A diagnosis will only be made once it has been established that there is a pattern of ADHD behaviour for longer than six months at home and in the classroom, discounting the problem being with the setting rather than the child. “There may be a bully at school or not enough sleep at home,” says Render. She estimates that about a third of the children she sees do not have ADHD. “It’s not cut and dried, nor should it be. When you are talking about labelling a child, you have to be sure you are doing it for the right reasons.”

The causes of ADHD are not clear. It is thought to be a largely inherited condition, although other factors may play a role. A Danish study in 2006 found a link between premature birth and ADHD. It has also been suggested that smoking when pregnant can increase the likelihood of the unborn child developing the condition. Diet has also been thought to play a part, which has led to the banning of certain food colourings in the UK.

Approximately two thirds of those diagnosed will also suffer from a learning difficulty or related mental health issues, including bi-polar disorder and obsessive-compulsive disorder. Christine Hunt’s son, Alexander, 12, has been diagnosed with ADHD and oppositional defiance disorder. “It started when he was two years old,” Hunt remembers. “We had to take him out of nursery. He wasn’t sitting with the others, he was wandering off, causing problems for the teachers.”
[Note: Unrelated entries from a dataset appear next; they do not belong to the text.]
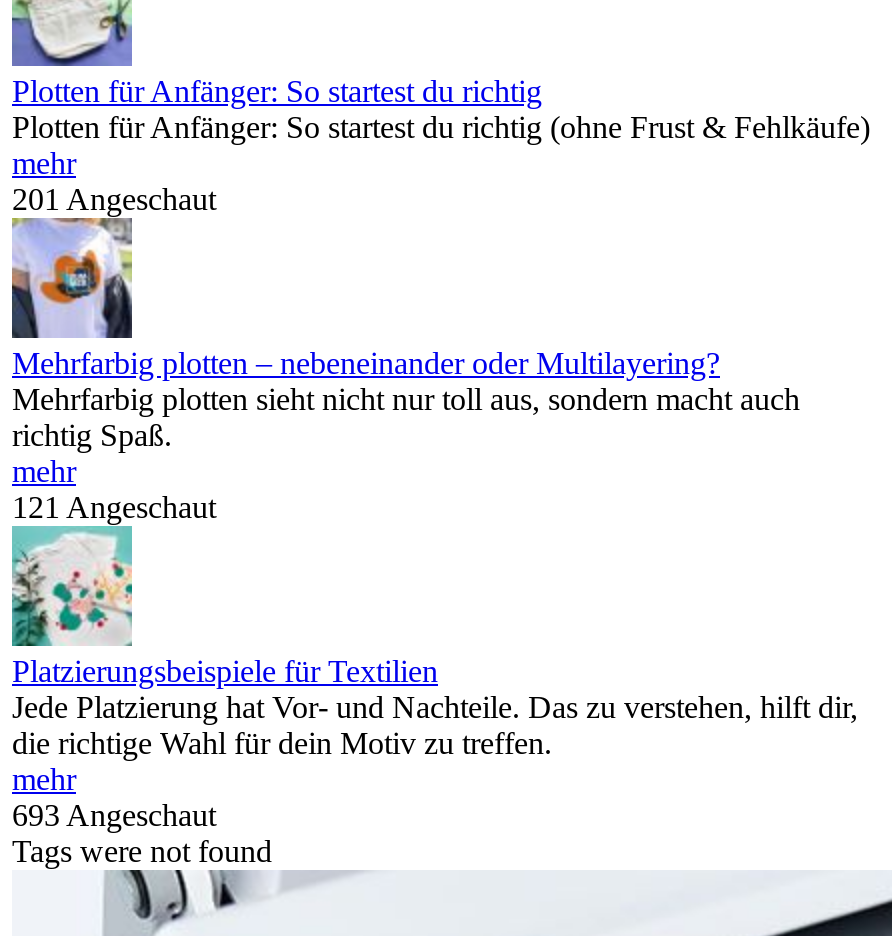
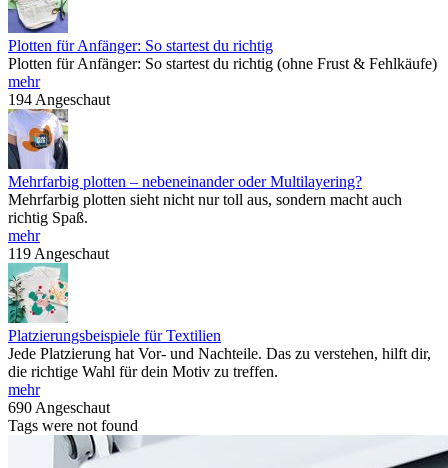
[12,183,216,217] 201 Angeschaut -> [8,91,110,108] 194 Angeschaut
[12,491,216,525] 121 Angeschaut -> [8,245,109,262] 119 Angeschaut
[12,799,216,833] 693 Angeschaut -> [8,399,110,416] 690 Angeschaut

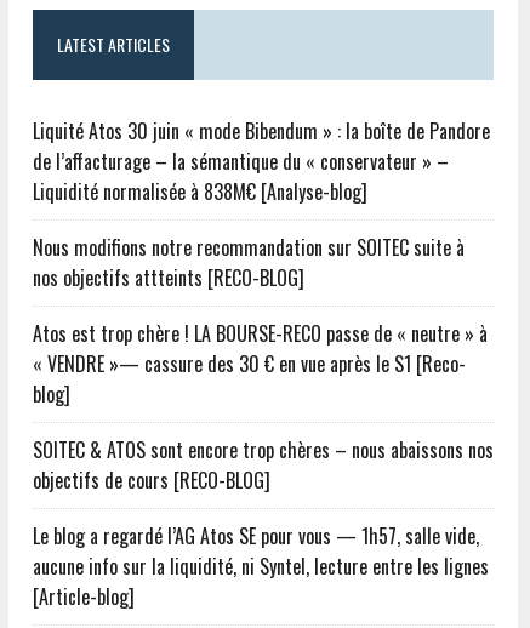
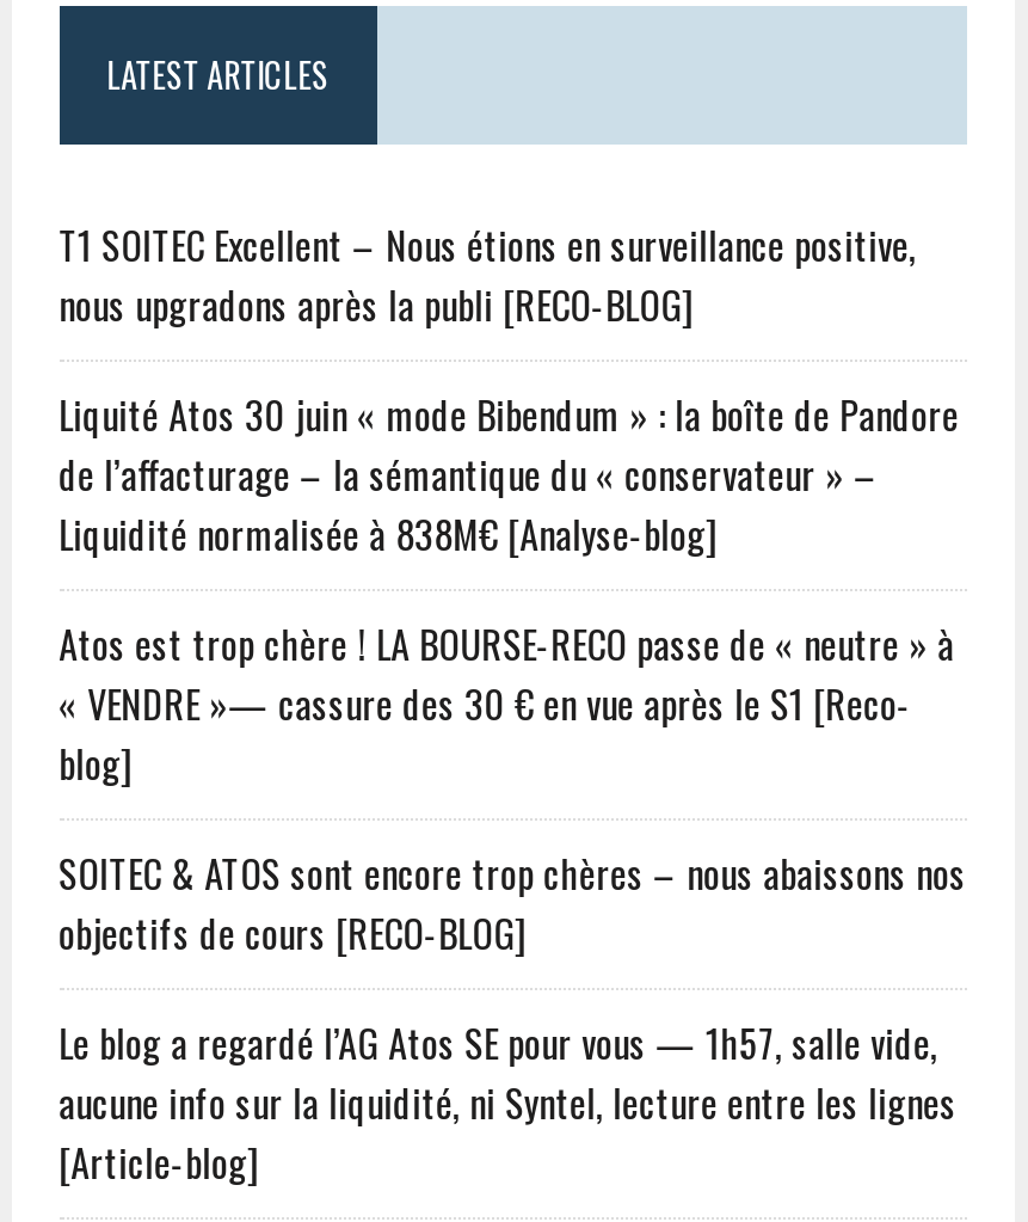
none -> [59,218,916,335] T1 SOITEC Excellent – Nous étions en surveillance positive, | nous upgradons après la publi [RECO-BLOG]
moved [32,117,489,206] -> [59,387,959,564]: Liquité Atos 30 juin « mode Bibendum » : la boîte de Pandore | de l’affacturage – la sémantique du « conservateur » – | Liquidité normalisée à 838M€ [Analyse-blog]
[32,233,464,292] Nous modifions notre recommandation sur SOITEC suite à | nos objectifs attteints [RECO-BLOG] -> none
Alexander attended two different mainstream schools in Abu Dhabi, but both experiences ended badly. “We would go up to school on a weekly basis,” says Hunt. “His whole primary schooling was a failure”. When he left, “he was completely broken. He didn’t mix with other kids”. Alexander is now thriving at a boarding school that has experience in teaching children with learning difficulties. “It’s been nothing but positive. They explain things to him rather than punish him. There was all this negativity before. Now they point out the negativity but explain how to get to the positive side of things. The teachers tell me he has a promising future at school. It is so lovely to hear this after ten years of difficulties.”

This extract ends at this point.